Non à l’impôt sur le revenu, oui à l’impôt sur les successions
S’ajoutent, toujours dès l’année prochaine, une taxe touchant « les voyageurs entrants », qui n’a pas manqué de faire sourciller le patron d’ATN, Michel Monvoisin, et une baisse du taux de l’impôt sur les sociétés, qui sera, à terme, « harmonisé » à 25%. Une perte de recettes, cette fois, puisque les sociétés payent jusqu’à présent 27% d’IS sur leurs bénéfices et jusqu’à 35% pour les établissements financiers, miniers ou de crédit. Le ministère veut aussi supprimer une série d’impôts « obsolètes » rapportant peu, « simplifier les démarches » de déclarations ou d’acquittement, et réétudier les exonérations, qui amputent les droits de douanes de 20% de leurs recettes par exemple. Les petites entreprises, puis les patentes sont aussi dans le viseur de la réforme, même si les contours exacts de ces modernisations n’ont pour l’instant pas été précisés.

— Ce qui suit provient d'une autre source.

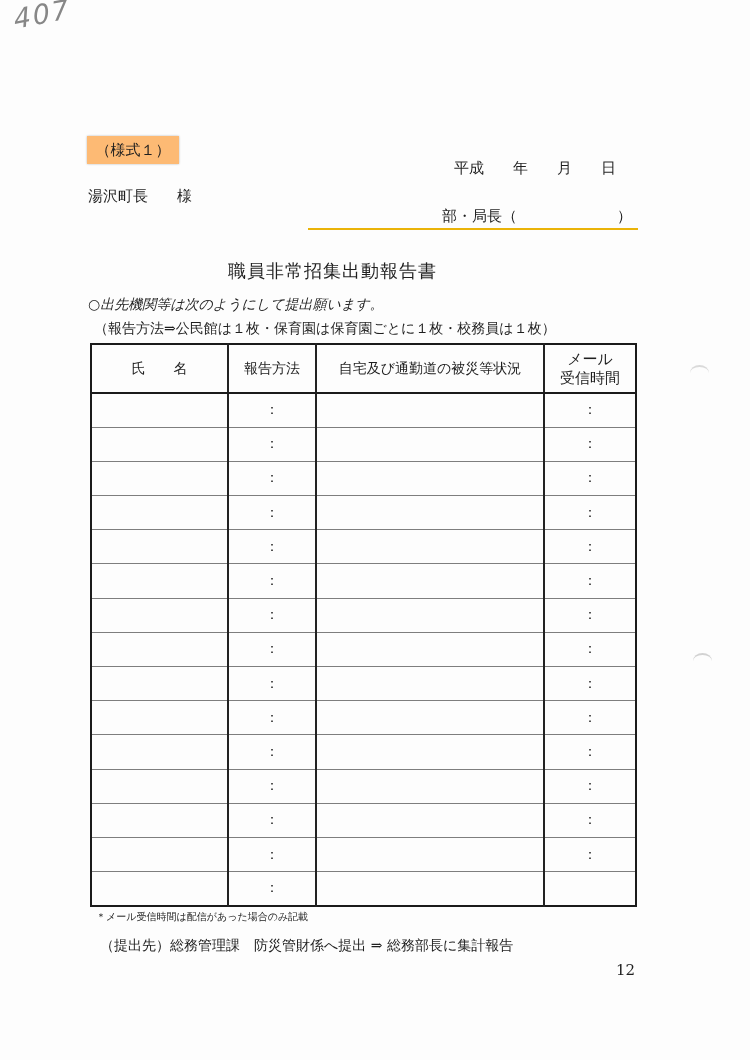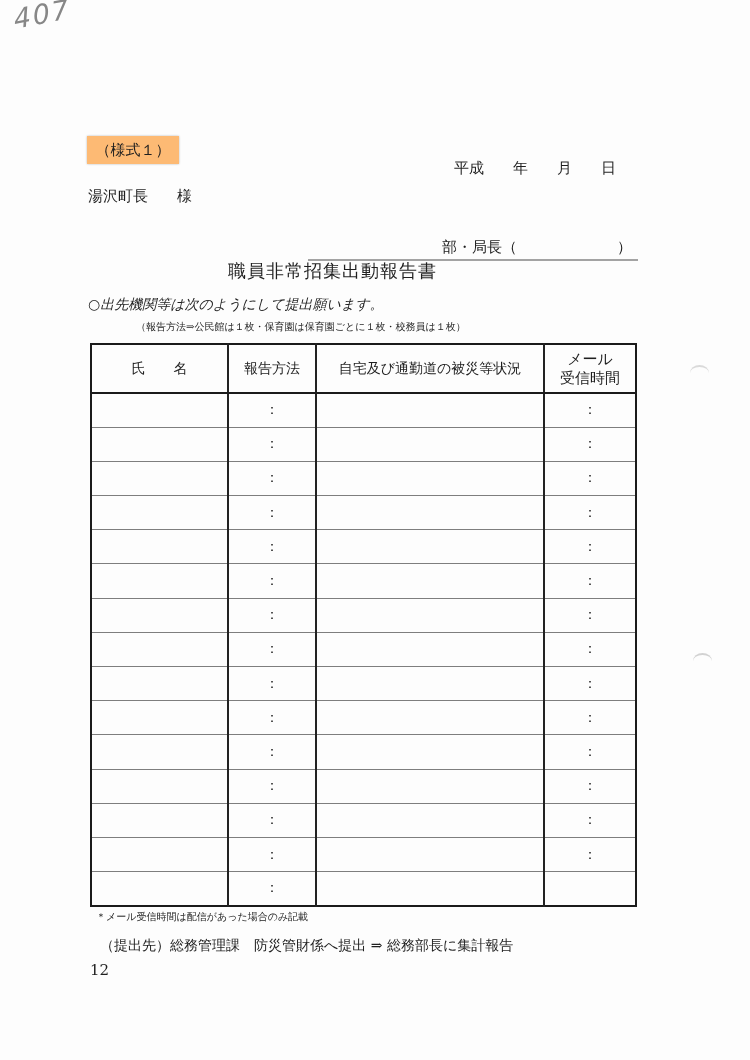--- a/index.html
+++ b/index.html
@@ -54,12 +54,11 @@
   .signer-line {
     left: 308px; top: 201px;
     width: 330px; height: 27px;
-    border-bottom: 2px solid #a3a3a3;
+    border-bottom: 2px solid #eab308;
     display: flex;
     align-items: flex-end;
     font-size: 15px;
     line-height: 24px;
-    margin-top: 31px;
   }
   .signer-line .signer-label { margin-left: 134px; }
   .signer-line .paren-gap { flex: 1; }

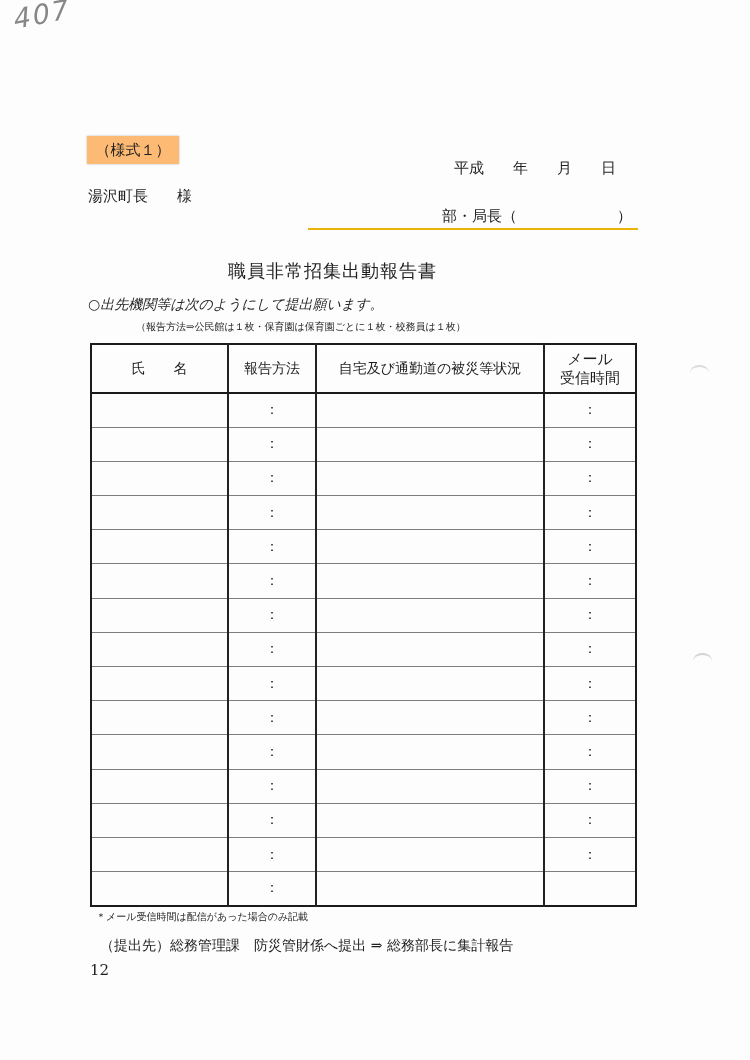--- a/index.html
+++ b/index.html
@@ -73,7 +73,7 @@
   }
 
   .instr1 { left: 88px; top: 296px; font-size: 14px; font-style: italic; }
-  .instr2 { left: 94px; top: 320px; font-size: 10px; margin-left: 42px; }
+  .instr2 { left: 94px; top: 320px; font-size: 14px; }
 
   table.report {
     position: absolute;

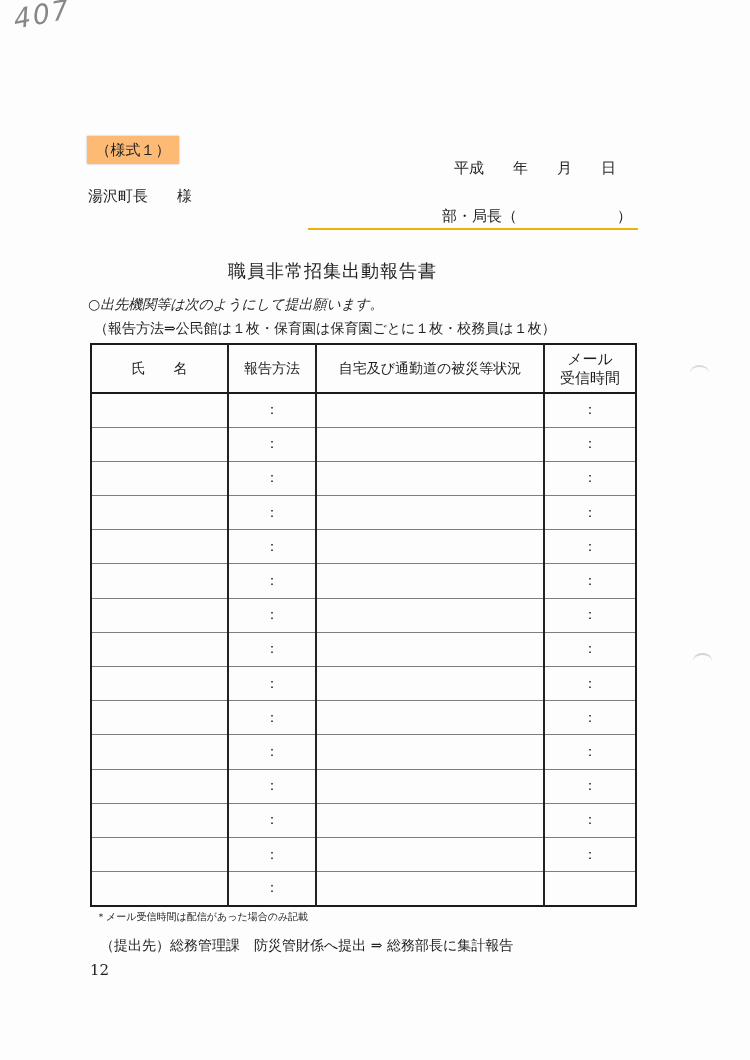--- a/index.html
+++ b/index.html
@@ -106,7 +106,7 @@
   .page-number {
     left: 90px; top: 961px;
     width: 545px;
-    text-align: left;
+    text-align: right;
     font-size: 15px;
   }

Le gouvernement ne fait pas feu de tout bois : hors de question, par exemple, de mettre sur la table un impôt sur le revenu, au nom des « dangers du copié-collé », et des coût de perception supposés élevés. Reste que la fiscalité polynésienne est très peu progressive, comme l’a pointé le cabinet d’audit, alors que le gouvernement promet de discours en discours, de faire participer chacun « à hauteur de ses moyens ». Il faudra pour cela regarder au plus long terme, avec l’intégration des revenus fonciers à la CST (qui doit être augmentée pour les non-salariés), ou d’ici 5 ans, la mise en place de l’imposition sur les successions et les donations.
Dans la salle les débats sont nombreux, mais tout le monde salue l’effort. « Au moins, le ministre met quelque chose de concret sur la table, reste à en débattre », commente Dimitri Pitoeff, du syndicat A Tia i Mua. D’autres, du côté du Medef notamment, appellent à ce que ce travail soit accompagné d’un effort sans précédent sur les dépenses publiques, et que les ministères du Travail, de l’Éducation (dont les ministres étaient présentes en tout début de matinée) et de la Santé participent « activement » au chantier. « On n’est pas au bout de ce travail, on en est qu’au commencement », rassure Yvonnick Raffin.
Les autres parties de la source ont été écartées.